To do
Work out how many lines in the data below include "edge", then reply with that number only.

Records to use
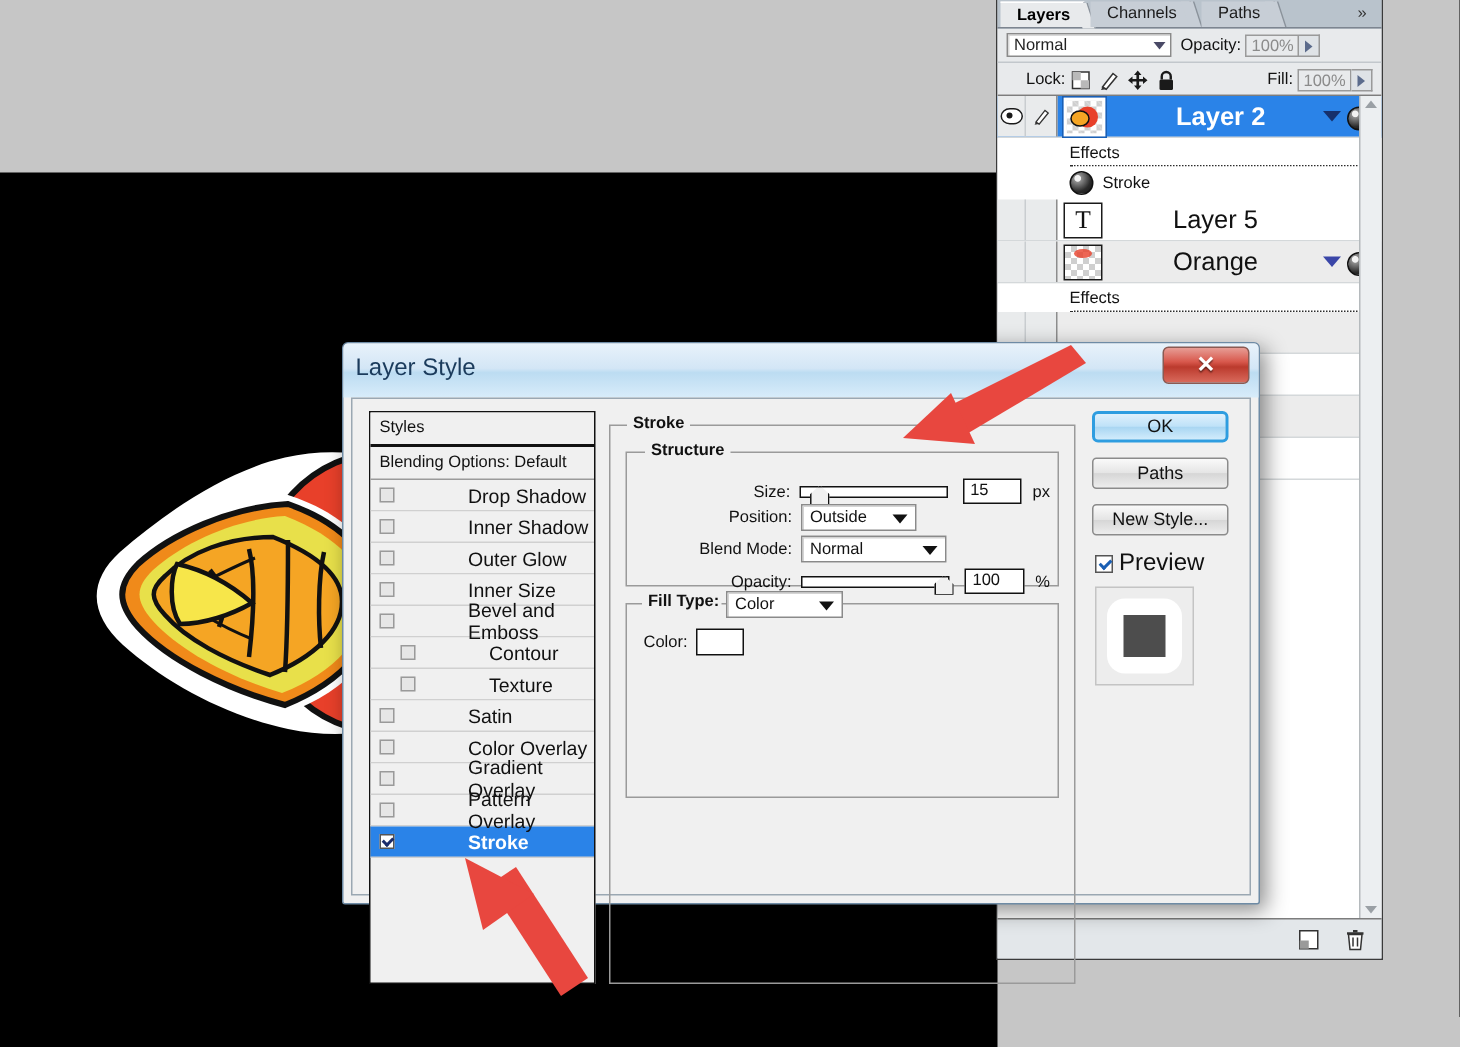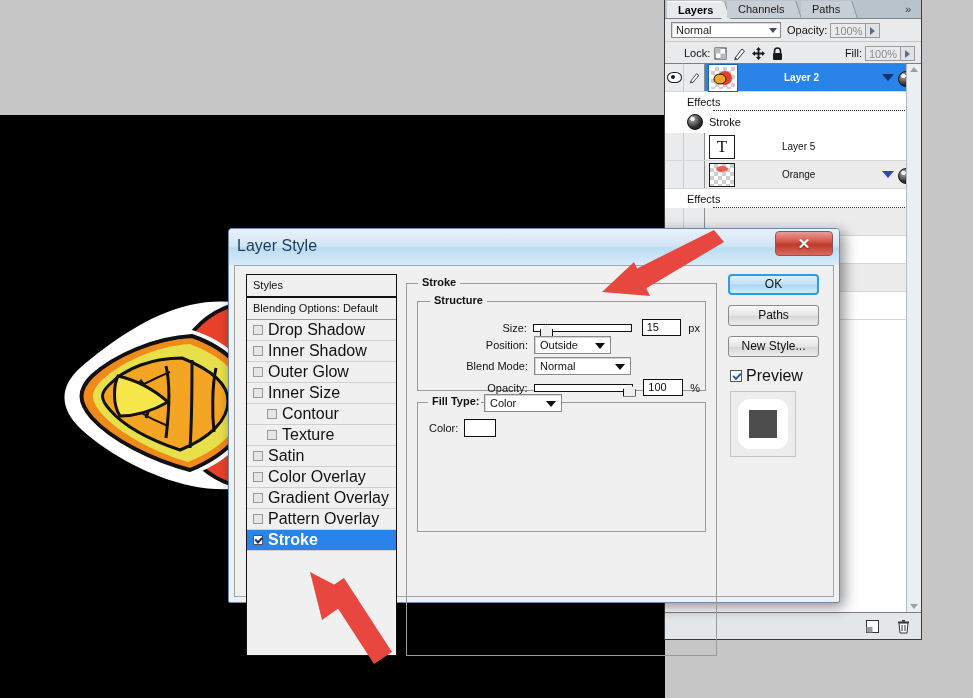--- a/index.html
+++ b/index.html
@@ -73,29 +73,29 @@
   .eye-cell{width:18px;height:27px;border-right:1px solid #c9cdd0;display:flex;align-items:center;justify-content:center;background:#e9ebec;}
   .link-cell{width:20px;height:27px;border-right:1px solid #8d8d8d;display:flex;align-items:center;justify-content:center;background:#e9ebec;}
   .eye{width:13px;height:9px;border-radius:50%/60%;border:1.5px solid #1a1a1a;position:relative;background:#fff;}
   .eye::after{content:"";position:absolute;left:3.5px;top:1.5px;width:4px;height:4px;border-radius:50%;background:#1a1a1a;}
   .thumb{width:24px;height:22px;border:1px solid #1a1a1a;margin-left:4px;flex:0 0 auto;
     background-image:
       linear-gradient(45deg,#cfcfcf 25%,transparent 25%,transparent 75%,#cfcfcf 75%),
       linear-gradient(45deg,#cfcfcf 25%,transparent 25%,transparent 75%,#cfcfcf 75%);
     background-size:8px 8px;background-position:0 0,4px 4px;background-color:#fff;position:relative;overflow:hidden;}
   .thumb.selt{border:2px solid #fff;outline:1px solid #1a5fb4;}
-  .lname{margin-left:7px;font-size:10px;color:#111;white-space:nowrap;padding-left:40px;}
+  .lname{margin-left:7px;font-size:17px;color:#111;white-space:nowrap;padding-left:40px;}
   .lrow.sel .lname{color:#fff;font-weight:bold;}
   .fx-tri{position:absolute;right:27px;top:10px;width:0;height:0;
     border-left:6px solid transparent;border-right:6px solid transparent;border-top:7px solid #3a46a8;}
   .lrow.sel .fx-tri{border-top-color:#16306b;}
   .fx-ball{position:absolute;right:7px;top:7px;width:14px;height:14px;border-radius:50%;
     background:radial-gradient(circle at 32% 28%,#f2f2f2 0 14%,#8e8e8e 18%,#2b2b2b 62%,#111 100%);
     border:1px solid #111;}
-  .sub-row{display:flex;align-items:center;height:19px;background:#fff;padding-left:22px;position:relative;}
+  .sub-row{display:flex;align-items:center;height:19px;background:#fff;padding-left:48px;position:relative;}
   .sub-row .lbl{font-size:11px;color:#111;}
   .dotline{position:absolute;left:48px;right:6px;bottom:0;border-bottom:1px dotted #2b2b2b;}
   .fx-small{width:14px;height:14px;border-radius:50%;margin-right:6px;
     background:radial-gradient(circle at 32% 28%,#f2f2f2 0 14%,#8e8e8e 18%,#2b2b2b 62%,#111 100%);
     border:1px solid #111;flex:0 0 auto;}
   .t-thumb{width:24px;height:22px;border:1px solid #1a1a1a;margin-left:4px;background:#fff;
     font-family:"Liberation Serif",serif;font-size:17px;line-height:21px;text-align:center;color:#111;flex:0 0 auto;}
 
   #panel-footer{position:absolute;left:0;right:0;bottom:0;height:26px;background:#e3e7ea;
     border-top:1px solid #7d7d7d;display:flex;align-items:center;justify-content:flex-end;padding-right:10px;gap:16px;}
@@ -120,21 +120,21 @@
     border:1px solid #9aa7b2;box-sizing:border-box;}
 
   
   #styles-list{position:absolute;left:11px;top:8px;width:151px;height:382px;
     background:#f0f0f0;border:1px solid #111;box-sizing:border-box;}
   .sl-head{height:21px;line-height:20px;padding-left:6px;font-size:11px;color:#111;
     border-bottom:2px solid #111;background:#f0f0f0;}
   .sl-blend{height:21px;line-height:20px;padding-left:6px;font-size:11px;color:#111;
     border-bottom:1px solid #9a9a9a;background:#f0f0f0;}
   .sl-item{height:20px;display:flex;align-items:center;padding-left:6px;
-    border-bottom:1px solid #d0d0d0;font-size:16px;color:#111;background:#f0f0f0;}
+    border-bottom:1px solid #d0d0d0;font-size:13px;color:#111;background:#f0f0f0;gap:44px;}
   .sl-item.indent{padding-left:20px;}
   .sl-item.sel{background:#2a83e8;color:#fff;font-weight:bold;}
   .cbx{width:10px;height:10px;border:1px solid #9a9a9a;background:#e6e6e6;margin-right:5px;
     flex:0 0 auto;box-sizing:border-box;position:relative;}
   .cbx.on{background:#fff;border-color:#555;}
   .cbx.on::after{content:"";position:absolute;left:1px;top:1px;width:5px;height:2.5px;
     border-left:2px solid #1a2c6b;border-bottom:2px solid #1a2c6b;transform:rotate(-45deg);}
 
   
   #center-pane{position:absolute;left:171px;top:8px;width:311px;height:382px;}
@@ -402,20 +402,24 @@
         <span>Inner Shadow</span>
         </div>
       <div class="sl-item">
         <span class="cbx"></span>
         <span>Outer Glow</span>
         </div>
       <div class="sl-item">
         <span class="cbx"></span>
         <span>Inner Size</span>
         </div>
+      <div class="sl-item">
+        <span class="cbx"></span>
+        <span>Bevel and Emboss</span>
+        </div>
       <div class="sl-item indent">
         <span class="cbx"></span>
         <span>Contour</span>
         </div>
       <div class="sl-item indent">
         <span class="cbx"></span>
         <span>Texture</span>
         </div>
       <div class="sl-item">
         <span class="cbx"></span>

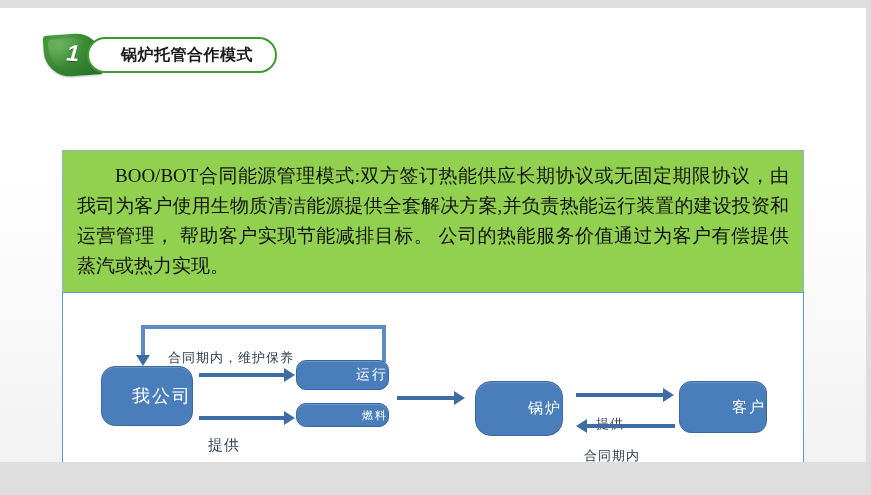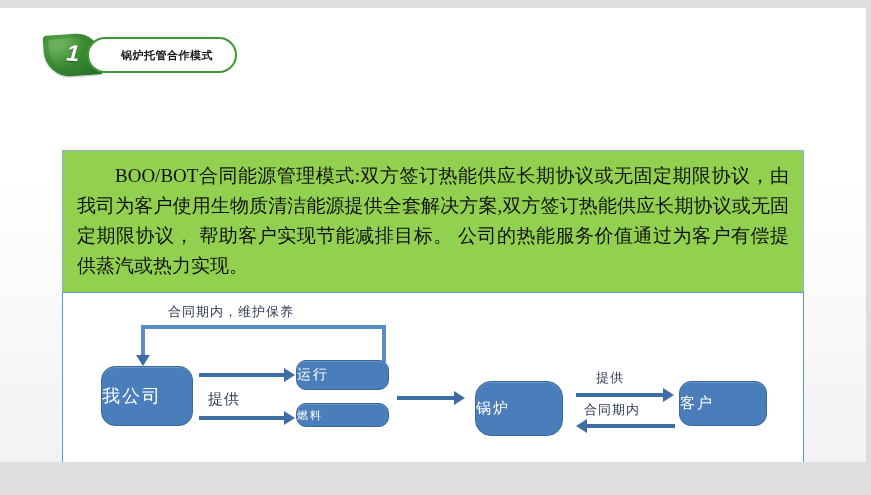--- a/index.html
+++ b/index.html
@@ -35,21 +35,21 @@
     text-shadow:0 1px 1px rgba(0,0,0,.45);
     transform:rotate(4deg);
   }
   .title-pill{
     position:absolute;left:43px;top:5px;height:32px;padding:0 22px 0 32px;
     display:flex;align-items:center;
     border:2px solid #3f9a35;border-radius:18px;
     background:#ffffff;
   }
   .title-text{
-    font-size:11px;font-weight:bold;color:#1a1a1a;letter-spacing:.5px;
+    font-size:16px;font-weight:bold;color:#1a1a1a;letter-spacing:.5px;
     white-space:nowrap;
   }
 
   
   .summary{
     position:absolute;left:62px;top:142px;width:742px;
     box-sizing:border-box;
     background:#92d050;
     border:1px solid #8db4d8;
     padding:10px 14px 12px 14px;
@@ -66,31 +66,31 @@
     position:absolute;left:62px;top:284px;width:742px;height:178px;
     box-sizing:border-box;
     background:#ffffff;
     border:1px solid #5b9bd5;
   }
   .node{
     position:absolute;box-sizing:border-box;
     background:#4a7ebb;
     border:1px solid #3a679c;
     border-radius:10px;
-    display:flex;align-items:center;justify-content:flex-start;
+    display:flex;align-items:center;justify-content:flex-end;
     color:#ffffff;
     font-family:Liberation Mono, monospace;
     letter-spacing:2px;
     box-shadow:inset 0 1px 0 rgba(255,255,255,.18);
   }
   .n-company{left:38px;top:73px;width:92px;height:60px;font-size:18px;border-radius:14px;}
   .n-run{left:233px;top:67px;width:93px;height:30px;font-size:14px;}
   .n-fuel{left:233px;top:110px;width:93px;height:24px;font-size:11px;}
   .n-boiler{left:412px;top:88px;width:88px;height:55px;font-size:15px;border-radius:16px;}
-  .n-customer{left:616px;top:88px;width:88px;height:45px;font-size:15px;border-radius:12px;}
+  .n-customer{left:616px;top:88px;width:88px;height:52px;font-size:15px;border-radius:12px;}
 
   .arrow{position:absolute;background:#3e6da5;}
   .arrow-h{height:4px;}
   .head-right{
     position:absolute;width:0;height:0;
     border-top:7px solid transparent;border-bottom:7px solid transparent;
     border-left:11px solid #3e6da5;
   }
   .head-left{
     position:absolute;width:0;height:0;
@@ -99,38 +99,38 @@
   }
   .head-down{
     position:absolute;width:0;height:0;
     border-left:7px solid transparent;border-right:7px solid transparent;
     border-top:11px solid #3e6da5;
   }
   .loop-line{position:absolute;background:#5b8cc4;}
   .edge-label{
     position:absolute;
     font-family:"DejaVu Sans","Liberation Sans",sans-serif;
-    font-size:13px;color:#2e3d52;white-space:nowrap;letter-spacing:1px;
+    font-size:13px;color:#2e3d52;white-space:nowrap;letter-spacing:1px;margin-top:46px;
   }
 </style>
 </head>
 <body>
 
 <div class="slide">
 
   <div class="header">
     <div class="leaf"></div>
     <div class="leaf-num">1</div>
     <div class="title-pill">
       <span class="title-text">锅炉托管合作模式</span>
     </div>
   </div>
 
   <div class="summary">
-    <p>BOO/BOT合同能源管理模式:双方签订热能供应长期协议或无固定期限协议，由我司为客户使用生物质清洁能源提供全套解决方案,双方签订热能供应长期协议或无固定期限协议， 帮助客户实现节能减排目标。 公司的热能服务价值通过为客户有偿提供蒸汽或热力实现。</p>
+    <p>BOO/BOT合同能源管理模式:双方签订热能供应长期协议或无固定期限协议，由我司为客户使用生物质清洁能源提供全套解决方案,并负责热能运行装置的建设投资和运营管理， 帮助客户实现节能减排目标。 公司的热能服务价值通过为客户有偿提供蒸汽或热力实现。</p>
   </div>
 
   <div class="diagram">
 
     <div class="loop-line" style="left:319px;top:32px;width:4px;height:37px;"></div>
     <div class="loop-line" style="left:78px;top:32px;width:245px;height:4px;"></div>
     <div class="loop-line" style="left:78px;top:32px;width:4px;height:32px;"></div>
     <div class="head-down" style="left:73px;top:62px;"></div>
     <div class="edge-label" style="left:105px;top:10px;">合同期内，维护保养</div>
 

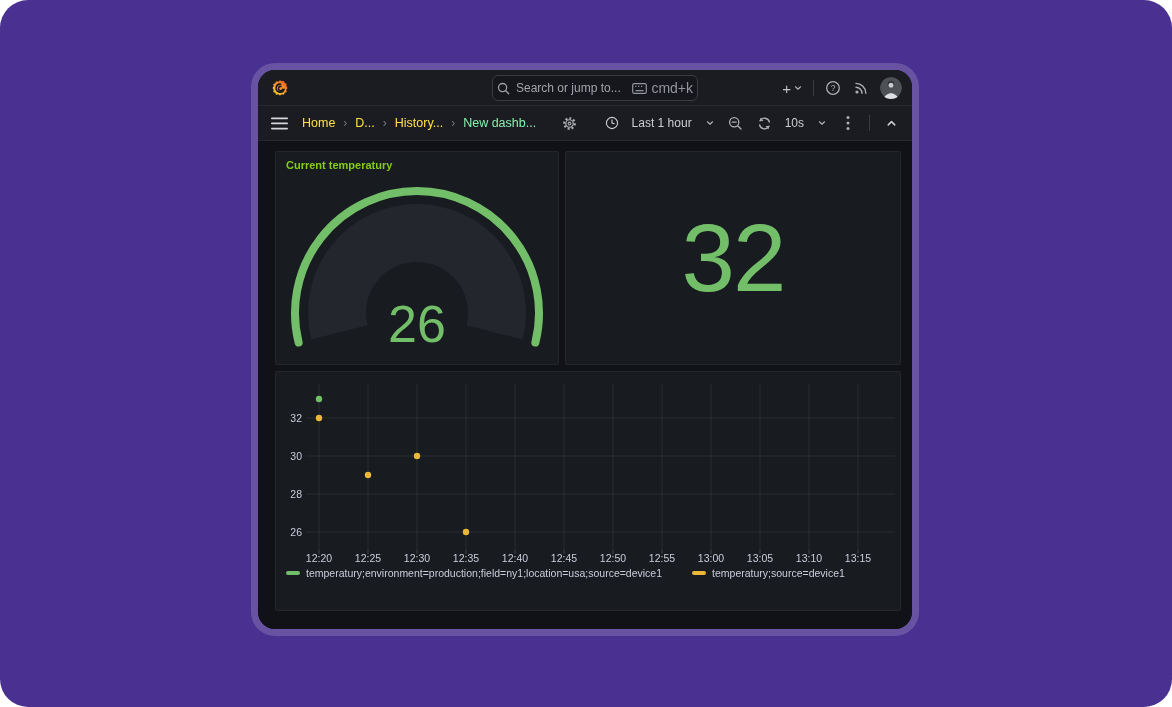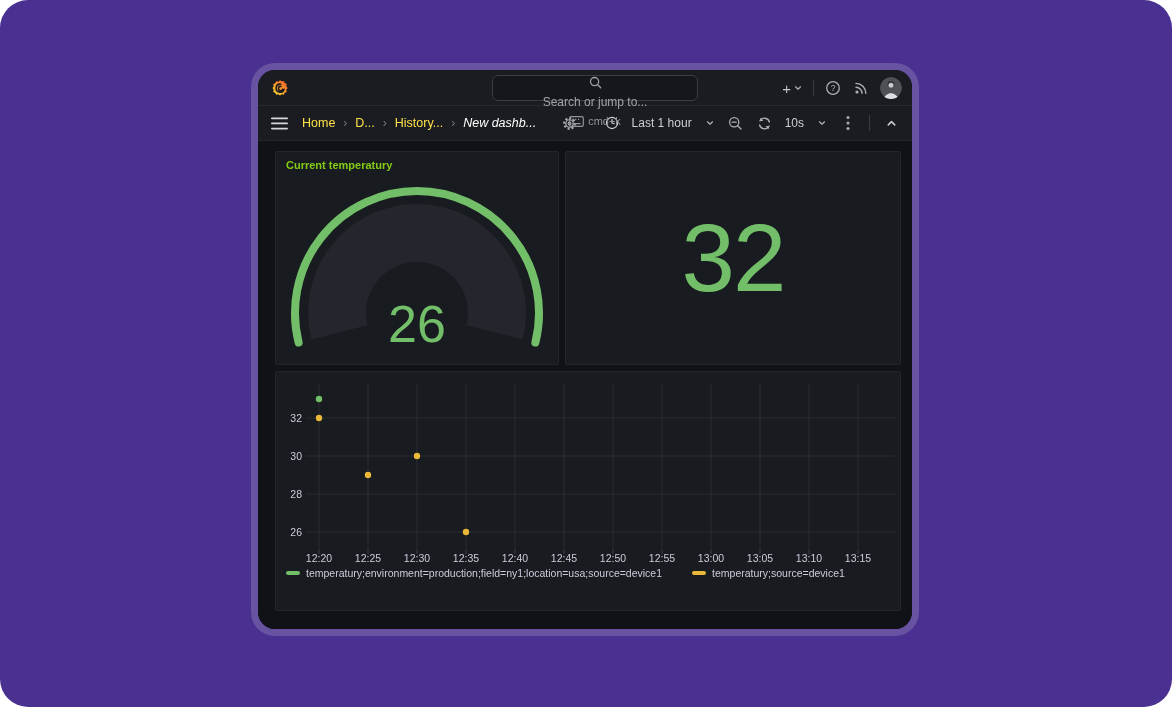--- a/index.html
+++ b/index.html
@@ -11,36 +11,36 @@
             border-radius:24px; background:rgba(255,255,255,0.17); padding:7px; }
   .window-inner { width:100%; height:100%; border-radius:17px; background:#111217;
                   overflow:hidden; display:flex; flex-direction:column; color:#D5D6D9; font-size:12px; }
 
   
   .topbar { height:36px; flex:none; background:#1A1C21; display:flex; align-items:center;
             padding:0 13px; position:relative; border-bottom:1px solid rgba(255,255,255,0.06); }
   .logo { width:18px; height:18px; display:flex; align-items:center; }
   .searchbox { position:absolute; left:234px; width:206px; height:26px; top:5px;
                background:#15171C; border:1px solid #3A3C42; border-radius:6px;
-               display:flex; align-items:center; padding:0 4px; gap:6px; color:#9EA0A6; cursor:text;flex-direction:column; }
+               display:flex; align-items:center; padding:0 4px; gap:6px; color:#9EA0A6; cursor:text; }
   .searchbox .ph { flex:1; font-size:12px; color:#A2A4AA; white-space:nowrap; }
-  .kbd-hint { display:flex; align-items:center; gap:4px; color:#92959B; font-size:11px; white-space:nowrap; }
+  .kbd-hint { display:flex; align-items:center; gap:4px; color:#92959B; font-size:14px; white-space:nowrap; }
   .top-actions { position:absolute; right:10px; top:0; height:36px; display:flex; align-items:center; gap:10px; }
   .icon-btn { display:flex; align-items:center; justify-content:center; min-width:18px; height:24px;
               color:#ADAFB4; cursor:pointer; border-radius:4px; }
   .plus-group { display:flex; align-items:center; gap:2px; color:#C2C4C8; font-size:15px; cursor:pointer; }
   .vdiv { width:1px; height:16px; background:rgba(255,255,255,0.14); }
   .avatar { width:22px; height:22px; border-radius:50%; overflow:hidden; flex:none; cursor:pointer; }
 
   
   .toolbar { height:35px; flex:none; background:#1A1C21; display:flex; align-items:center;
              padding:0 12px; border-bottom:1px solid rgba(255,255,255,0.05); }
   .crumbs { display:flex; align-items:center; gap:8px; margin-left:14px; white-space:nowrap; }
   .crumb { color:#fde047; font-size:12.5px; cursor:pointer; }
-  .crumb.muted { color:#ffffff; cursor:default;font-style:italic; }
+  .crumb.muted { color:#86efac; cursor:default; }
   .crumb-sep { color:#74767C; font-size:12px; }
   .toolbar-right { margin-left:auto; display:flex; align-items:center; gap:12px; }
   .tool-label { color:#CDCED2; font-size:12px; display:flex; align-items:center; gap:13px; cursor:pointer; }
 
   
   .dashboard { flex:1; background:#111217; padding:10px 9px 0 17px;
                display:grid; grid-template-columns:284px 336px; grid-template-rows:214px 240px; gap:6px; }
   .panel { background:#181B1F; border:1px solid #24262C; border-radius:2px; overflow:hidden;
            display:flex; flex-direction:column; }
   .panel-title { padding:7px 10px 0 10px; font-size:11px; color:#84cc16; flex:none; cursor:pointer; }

Your response
2